Balancing Experimenting and Assurance Needs

Twitter avatar for @DmytroKrasun
Dmytro Krasun @DmytroKrasun
I wanted to subscribe to an infrastructure product by an indie hacker. And to build on top of it. But they jumped on the AI-hype train and abandoned the product. It reminds me to stay consistent and predictable in my business. Can it be counted as a moat?
6:40 AM ∙ Mar 24, 2023
54Likes1Retweet
Twitter avatar for @KimStacks
KimSia Sim (I tweet business & software stuff) @KimStacks
@DmytroKrasun Genuine question: how u feel abt small bets in this context? OOH, genuine need for experiment, b/c nobody knows what works OTOH, it's off-putting to customers who need more certainty How does one square the need for experimentation while assuring people you're not flybynight?
4:11 PM ∙ Mar 24, 2023

I have given a lot of thought about this whole “small bets” strategy. On the one hand, I am for it. This newsletter is a small bet for me, for example. Nobody really knows anything, so experimenting is the way out.

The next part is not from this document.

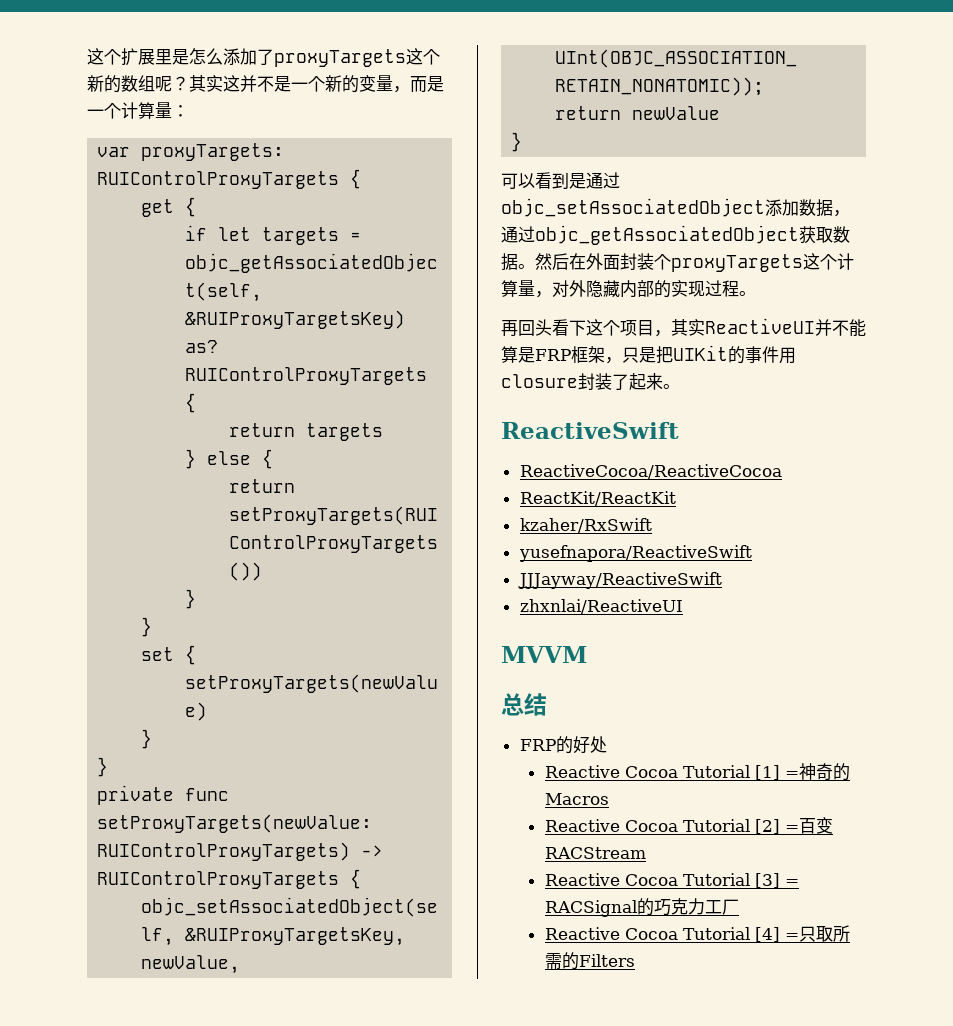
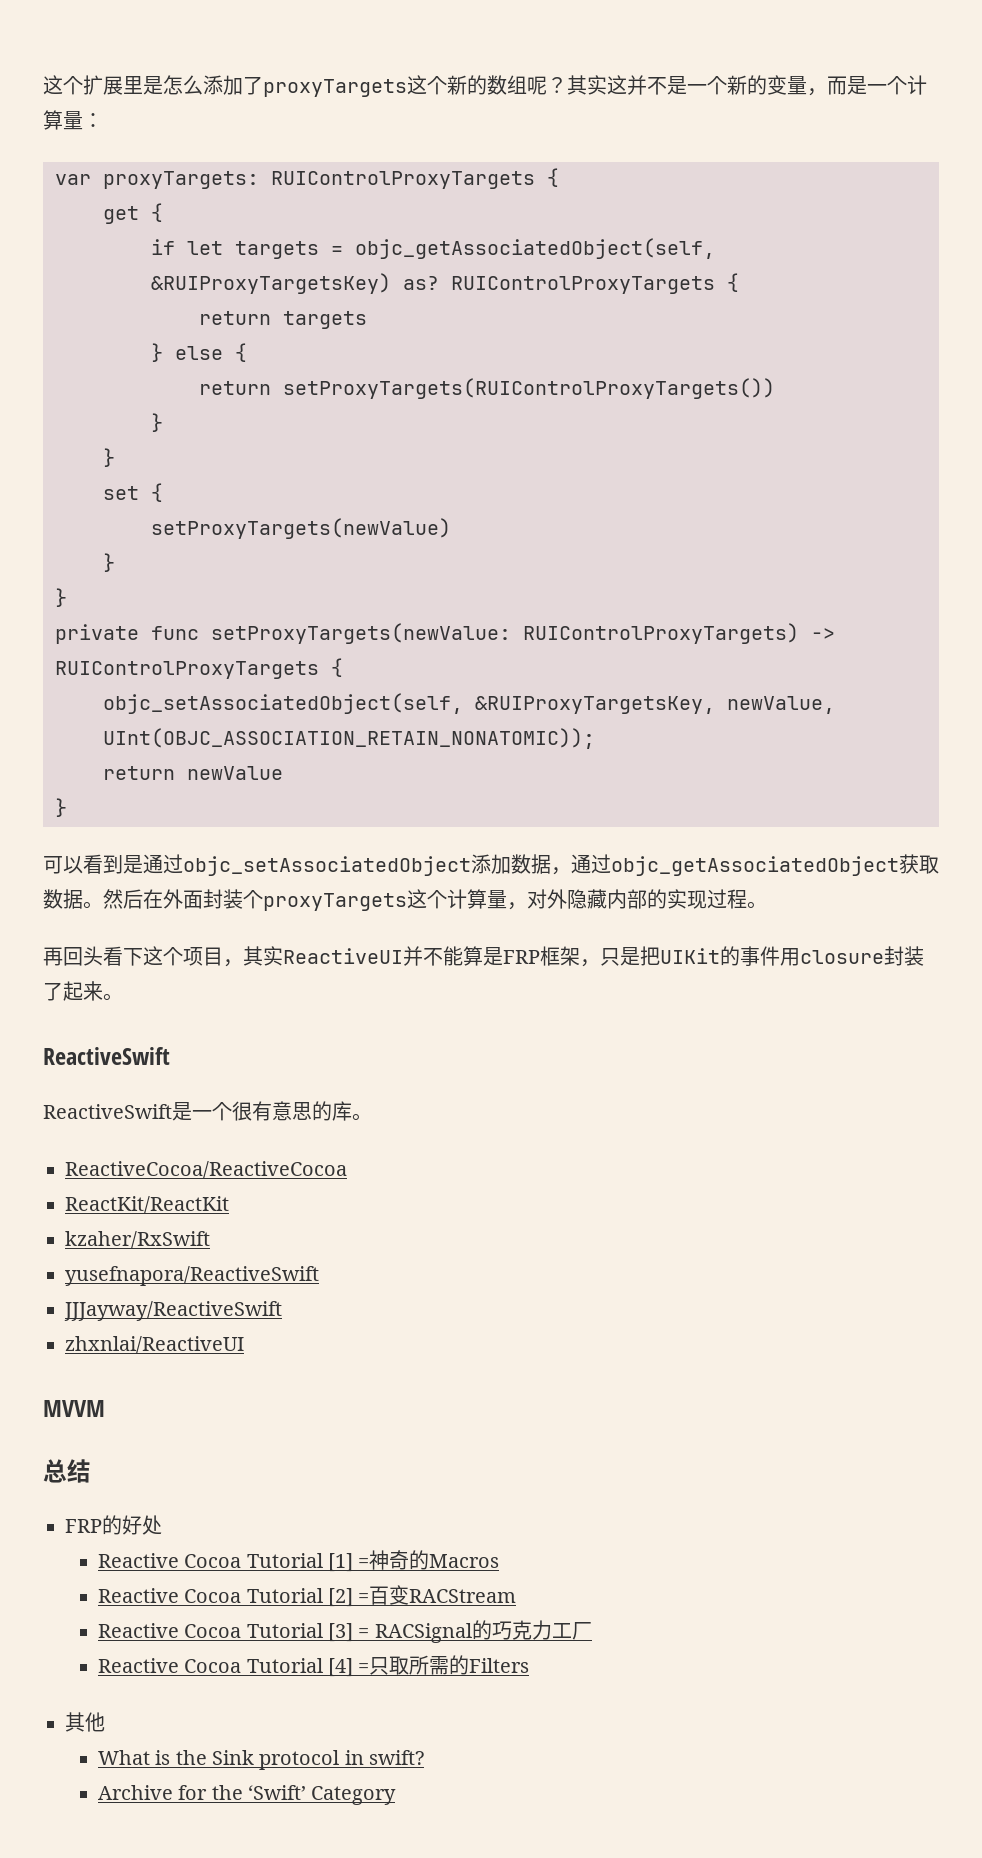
(679, 430) none -> [43,1101,372,1121] // ReactiveSwift是一个很有意思的库。
(635, 960) none -> [65,1712,105,1732] [97,1750,425,1770] [97,1785,397,1805] // 其他 // What is the Sink protocol in swift? // Archive for the ‘Swift’ Category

On the other, it’s hard to convince people to move to your small bet product if lives or livelihoods depend on it.

Killed By Google, a website that documents all the “small bets” that Google undertook over the years, is a great example of this strategy gone wild. Some of these products or services were much beloved and their demise irritated the hell out of users.

Other shutdowns have much worse impact. Imagine being a game developer spending months building games for Google Stadia, then having it get shutdown on you with no notice. How would you feel about it? Would you be comforted by Google telling you, “hey, no hard feelings. It’s just a small bet strategy.”

The Basecamp Exit Strategy: Maintain for existing customers but no new features or new customers

One way to square the circle is the Basecamp approach to phase out of past products. I like their approach.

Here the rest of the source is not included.